I had stopped crying, working out this puzzle. I was still lying there, feeling how heavy my head must be on my child's frail chest. But he was motionless, patient. I wanted to sit up and see his face, but the puzzle was still nagging at me. How could it be so hard, just to figure out what I was feeling?

In analysis, Jonathan had reported, the doctor prattled all the time about
resistance
. This one concept was about all we got out of the couple of grand we had dumped into Jonathan's little adventure. You are in a hallway with many doors, trapped, all the doors but one are unlocked. You try each in turn, but there is nothing behind them, no way out. You know that behind the locked door is a monster; if you can open it there will pour out of it disorder and destruction. So it is the one you must open, you must break it open.
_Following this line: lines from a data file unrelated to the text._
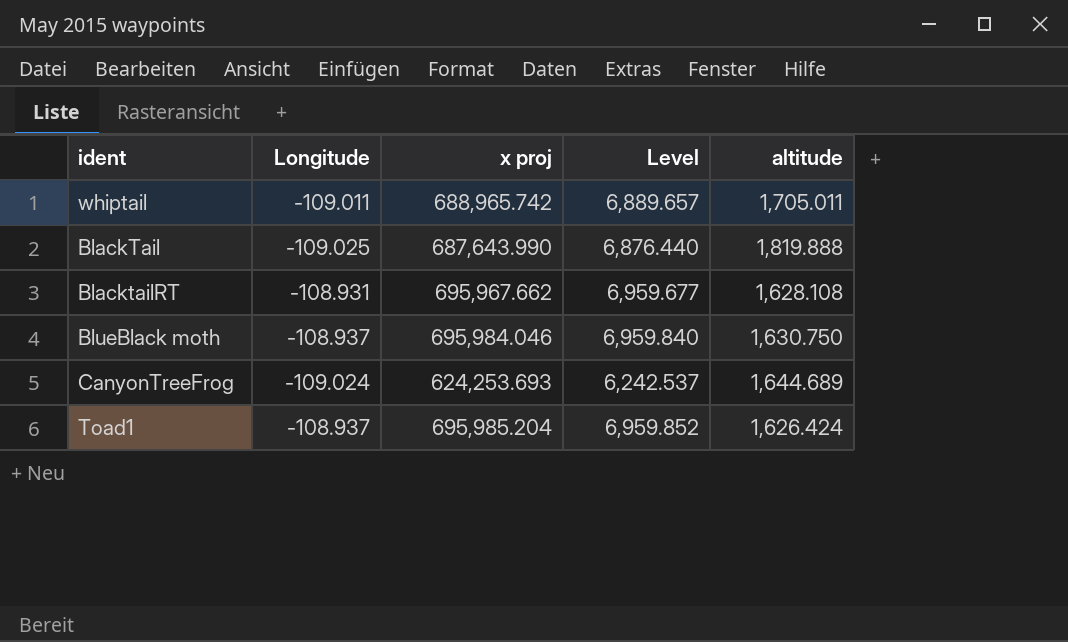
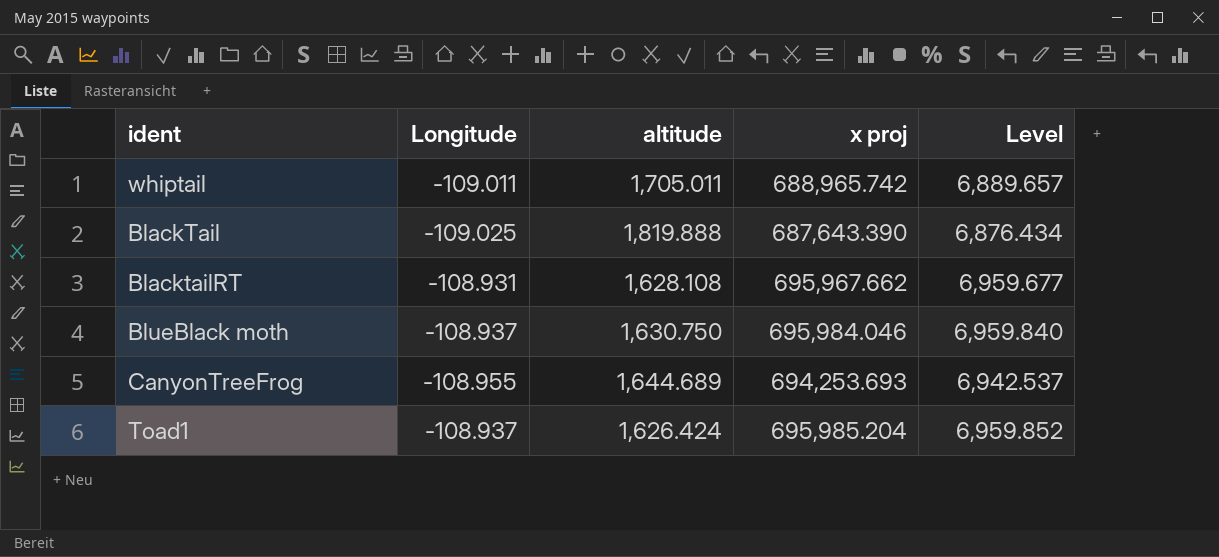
column altitude | position: 5 -> 3
BlackTail | x proj: 687,643.990 -> 687,643.390
BlackTail | Level: 6,876.440 -> 6,876.434
CanyonTreeFrog | Longitude: -109.024 -> -108.955
CanyonTreeFrog | x proj: 624,253.693 -> 694,253.693
CanyonTreeFrog | Level: 6,242.537 -> 6,942.537

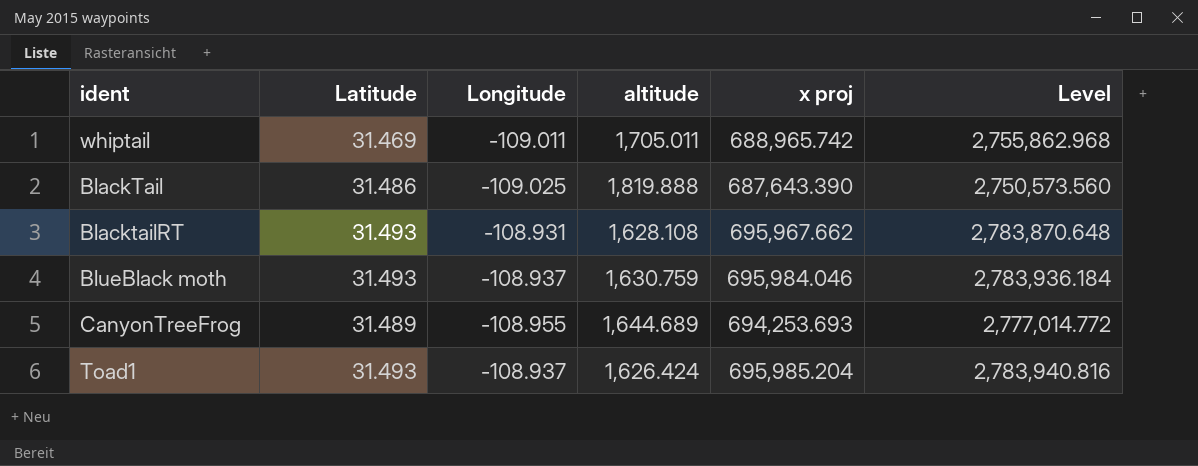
column Latitude | position: none -> 2
column Level | formula: [x proj] * 0.01 -> [x proj] * 4
BlueBlack moth | altitude: 1,630.750 -> 1,630.759

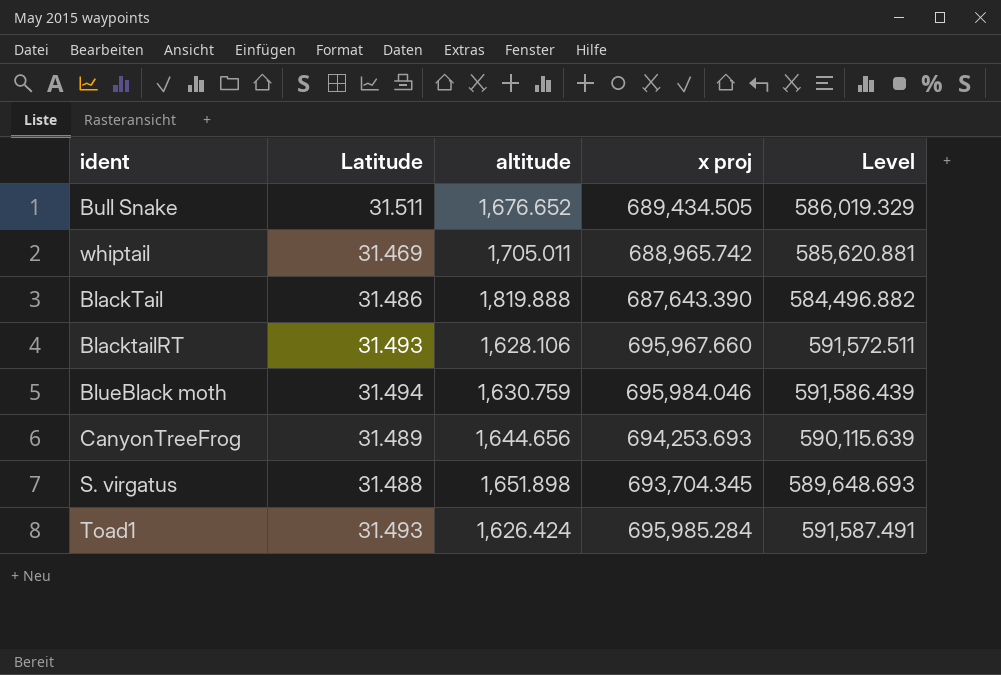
column Longitude | position: 3 -> none
column Level | formula: [x proj] * 4 -> [x proj] * 0.85
row Bull Snake: none -> 31.511 | 1,676.652 | 689,434.505 | 586,019.329
BlacktailRT | altitude: 1,628.108 -> 1,628.106
BlacktailRT | x proj: 695,967.662 -> 695,967.660
BlueBlack moth | Latitude: 31.493 -> 31.494
CanyonTreeFrog | altitude: 1,644.689 -> 1,644.656
row S. virgatus: none -> 31.488 | 1,651.898 | 693,704.345 | 589,648.693
Toad1 | x proj: 695,985.204 -> 695,985.284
Break twenty years of marriage, the whole life you've built, fling open the door and see Jonathan the destroyer, who had devoured his own child, torn apart the only thing I had ever made. I didn't know how he had done it—back then, of course, I hadn't read the journals. I told myself: this is absurd, Jonathan loves Mickey, he's been the best father he could. But I couldn't shake it. I wanted to tell Mickey, it's not your fault, I'm sorry I bitched at you, this is all your father's doing. Of course I couldn't tell him anything of the kind, couldn't figure out how to take back the recriminations he had borne so quietly. I never got another chance to take them back.

I sat up. Mickey had opened the letter. “It's just a notice of reclassification. I'm I-A now.”
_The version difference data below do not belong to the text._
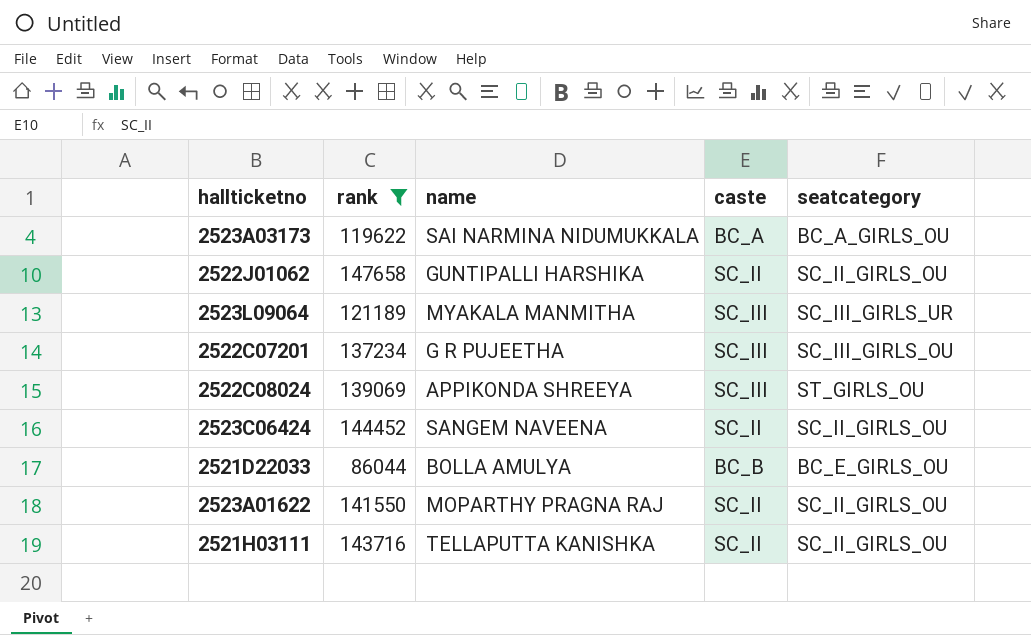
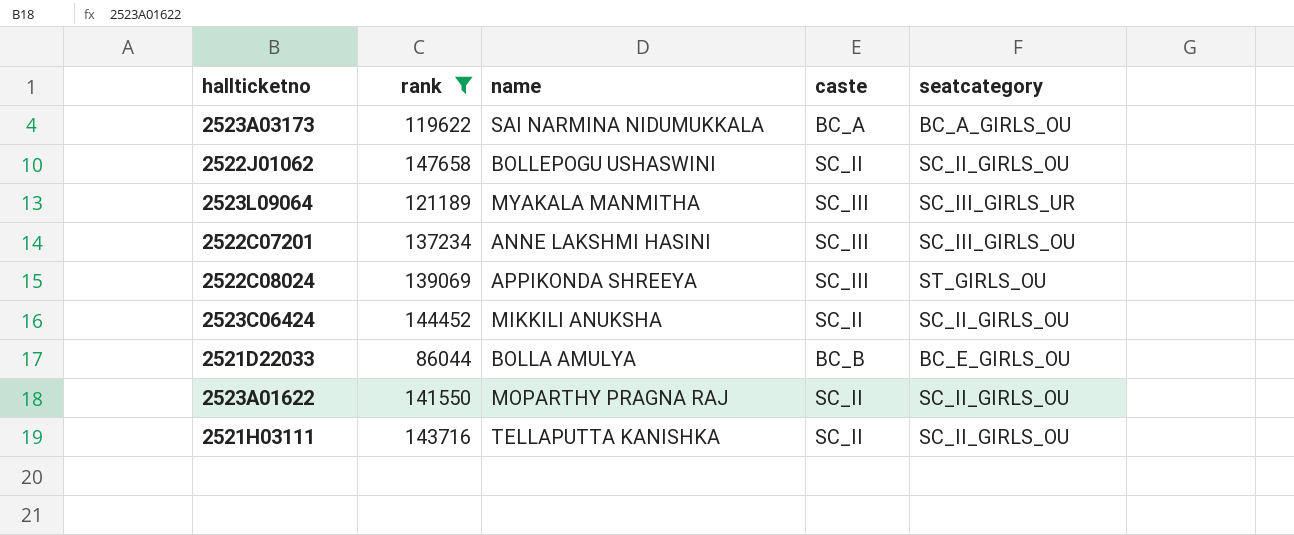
2522J01062 | name: GUNTIPALLI HARSHIKA -> BOLLEPOGU USHASWINI
2522C07201 | name: G R PUJEETHA -> ANNE LAKSHMI HASINI
2523C06424 | name: SANGEM NAVEENA -> MIKKILI ANUKSHA

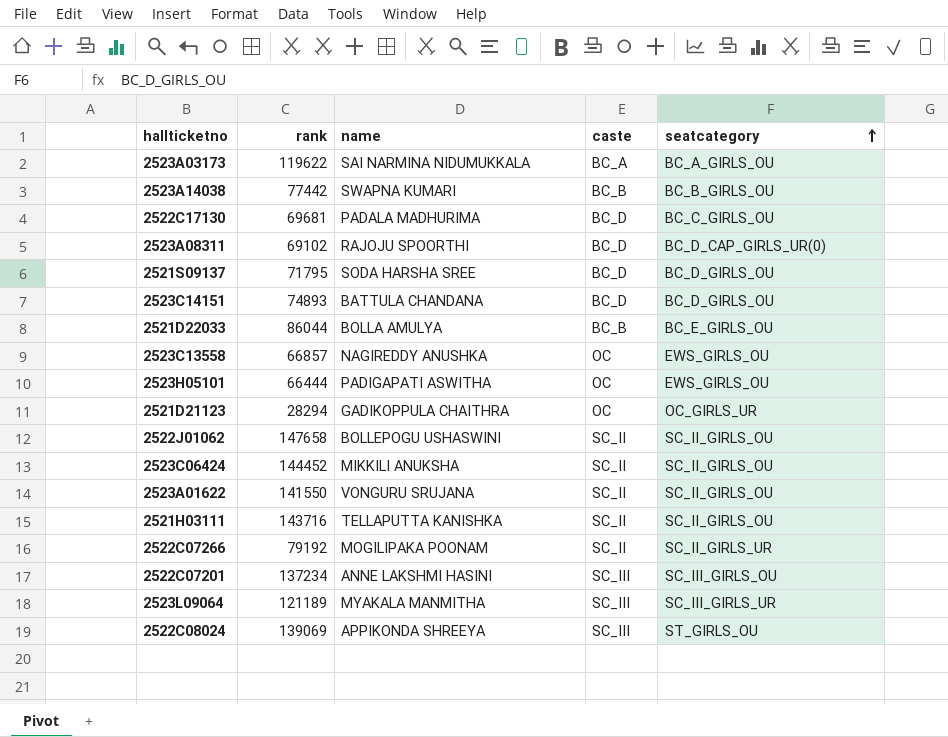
filter: rank >= 86044 -> none
row order: none -> seatcategory ascending
2523A01622 | name: MOPARTHY PRAGNA RAJ -> VONGURU SRUJANA

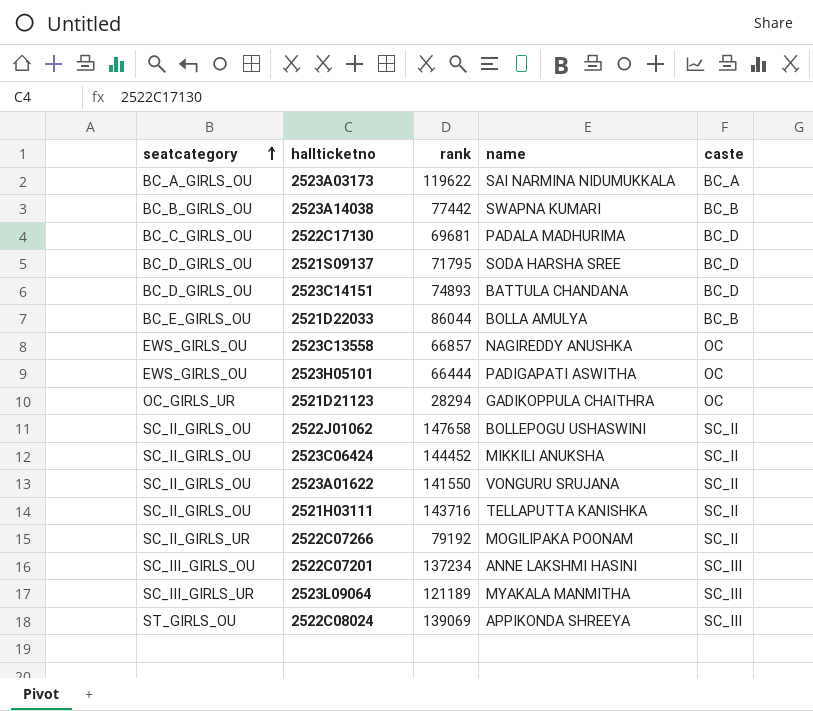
column seatcategory | position: 5 -> 1
row 2523A08311: 69102 | RAJOJU SPOORTHI | BC_D | BC_D_CAP_GIRLS_UR(0) -> none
Class I-A: eligible for immediate call-up. Each local draft board had a quota to meet. It would call up the I-A boys in the order of their lottery number. If a boy made it to the end of the year without being called, he was free for life. But Mickey's number was 35, they were bound to get to 35 before 1972 ended.

He shrugged, gave me a mournful little one-sided smile. I thought, my brave little man. You are the only strong one left here.